## WHAT YOU WILL DO
Could you copy each line of the entries that contains "pagenum"?

(Beginning of DATA EXCERPTS)

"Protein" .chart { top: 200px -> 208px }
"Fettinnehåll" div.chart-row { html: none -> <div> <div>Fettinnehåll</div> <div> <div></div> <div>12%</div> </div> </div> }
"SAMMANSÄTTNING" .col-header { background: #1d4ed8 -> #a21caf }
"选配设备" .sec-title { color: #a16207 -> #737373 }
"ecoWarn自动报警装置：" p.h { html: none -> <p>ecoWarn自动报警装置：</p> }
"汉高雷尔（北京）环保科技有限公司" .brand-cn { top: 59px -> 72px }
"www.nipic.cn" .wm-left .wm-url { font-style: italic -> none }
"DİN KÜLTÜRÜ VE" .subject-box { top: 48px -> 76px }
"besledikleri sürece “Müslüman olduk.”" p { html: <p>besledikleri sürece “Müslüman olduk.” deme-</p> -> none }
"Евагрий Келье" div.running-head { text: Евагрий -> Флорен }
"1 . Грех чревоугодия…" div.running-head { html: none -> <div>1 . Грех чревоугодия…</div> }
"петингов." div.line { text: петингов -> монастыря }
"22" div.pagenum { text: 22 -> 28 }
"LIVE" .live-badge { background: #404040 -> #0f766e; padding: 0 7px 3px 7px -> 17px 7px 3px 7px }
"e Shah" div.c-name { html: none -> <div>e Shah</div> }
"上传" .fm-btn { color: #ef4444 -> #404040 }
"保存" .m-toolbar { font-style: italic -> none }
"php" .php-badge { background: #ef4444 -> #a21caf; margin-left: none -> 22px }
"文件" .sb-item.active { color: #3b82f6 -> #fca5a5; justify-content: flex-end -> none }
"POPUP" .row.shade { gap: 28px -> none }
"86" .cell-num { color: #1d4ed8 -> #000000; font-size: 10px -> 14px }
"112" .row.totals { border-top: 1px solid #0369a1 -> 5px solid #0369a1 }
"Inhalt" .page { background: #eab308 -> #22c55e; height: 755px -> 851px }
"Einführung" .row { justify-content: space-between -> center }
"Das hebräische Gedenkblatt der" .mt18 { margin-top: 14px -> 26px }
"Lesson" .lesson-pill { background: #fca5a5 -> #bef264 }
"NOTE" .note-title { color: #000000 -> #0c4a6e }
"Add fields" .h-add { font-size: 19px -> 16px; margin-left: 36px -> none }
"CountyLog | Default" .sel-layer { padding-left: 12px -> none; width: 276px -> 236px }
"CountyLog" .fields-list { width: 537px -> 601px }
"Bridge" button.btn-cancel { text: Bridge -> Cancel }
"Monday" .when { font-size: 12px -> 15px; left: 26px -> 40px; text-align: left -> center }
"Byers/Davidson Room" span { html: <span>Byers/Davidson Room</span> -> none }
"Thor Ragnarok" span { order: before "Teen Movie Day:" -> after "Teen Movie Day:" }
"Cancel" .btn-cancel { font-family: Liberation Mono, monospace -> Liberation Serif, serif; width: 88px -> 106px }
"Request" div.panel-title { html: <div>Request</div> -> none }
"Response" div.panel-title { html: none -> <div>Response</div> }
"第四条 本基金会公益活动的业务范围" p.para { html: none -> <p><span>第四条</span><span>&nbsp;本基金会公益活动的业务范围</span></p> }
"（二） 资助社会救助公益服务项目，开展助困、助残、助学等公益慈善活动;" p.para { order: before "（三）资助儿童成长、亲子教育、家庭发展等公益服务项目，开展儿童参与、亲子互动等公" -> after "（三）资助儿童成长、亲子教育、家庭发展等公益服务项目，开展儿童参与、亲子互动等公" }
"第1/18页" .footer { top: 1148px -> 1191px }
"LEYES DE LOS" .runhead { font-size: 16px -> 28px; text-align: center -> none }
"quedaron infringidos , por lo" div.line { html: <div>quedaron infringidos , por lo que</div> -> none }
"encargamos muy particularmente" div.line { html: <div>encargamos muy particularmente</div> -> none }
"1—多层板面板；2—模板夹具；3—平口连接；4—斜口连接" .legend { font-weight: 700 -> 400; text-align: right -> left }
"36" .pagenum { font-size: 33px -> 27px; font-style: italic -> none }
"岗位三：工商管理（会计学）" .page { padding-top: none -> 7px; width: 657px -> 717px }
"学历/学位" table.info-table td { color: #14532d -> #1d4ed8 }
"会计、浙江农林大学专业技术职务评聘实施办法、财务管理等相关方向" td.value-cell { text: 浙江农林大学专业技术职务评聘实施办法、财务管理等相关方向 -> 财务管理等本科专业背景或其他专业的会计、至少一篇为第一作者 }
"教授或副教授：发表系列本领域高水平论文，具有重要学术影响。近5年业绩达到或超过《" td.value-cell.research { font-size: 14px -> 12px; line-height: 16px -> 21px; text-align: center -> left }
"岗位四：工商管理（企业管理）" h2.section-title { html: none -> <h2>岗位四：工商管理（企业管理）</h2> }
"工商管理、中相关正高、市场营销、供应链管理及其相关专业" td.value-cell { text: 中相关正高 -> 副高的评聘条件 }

(End of DATA EXCERPTS)

## ANSWER TO THE PROBLEM
"22" div.pagenum { text: 22 -> 28 }
"36" .pagenum { font-size: 33px -> 27px; font-style: italic -> none }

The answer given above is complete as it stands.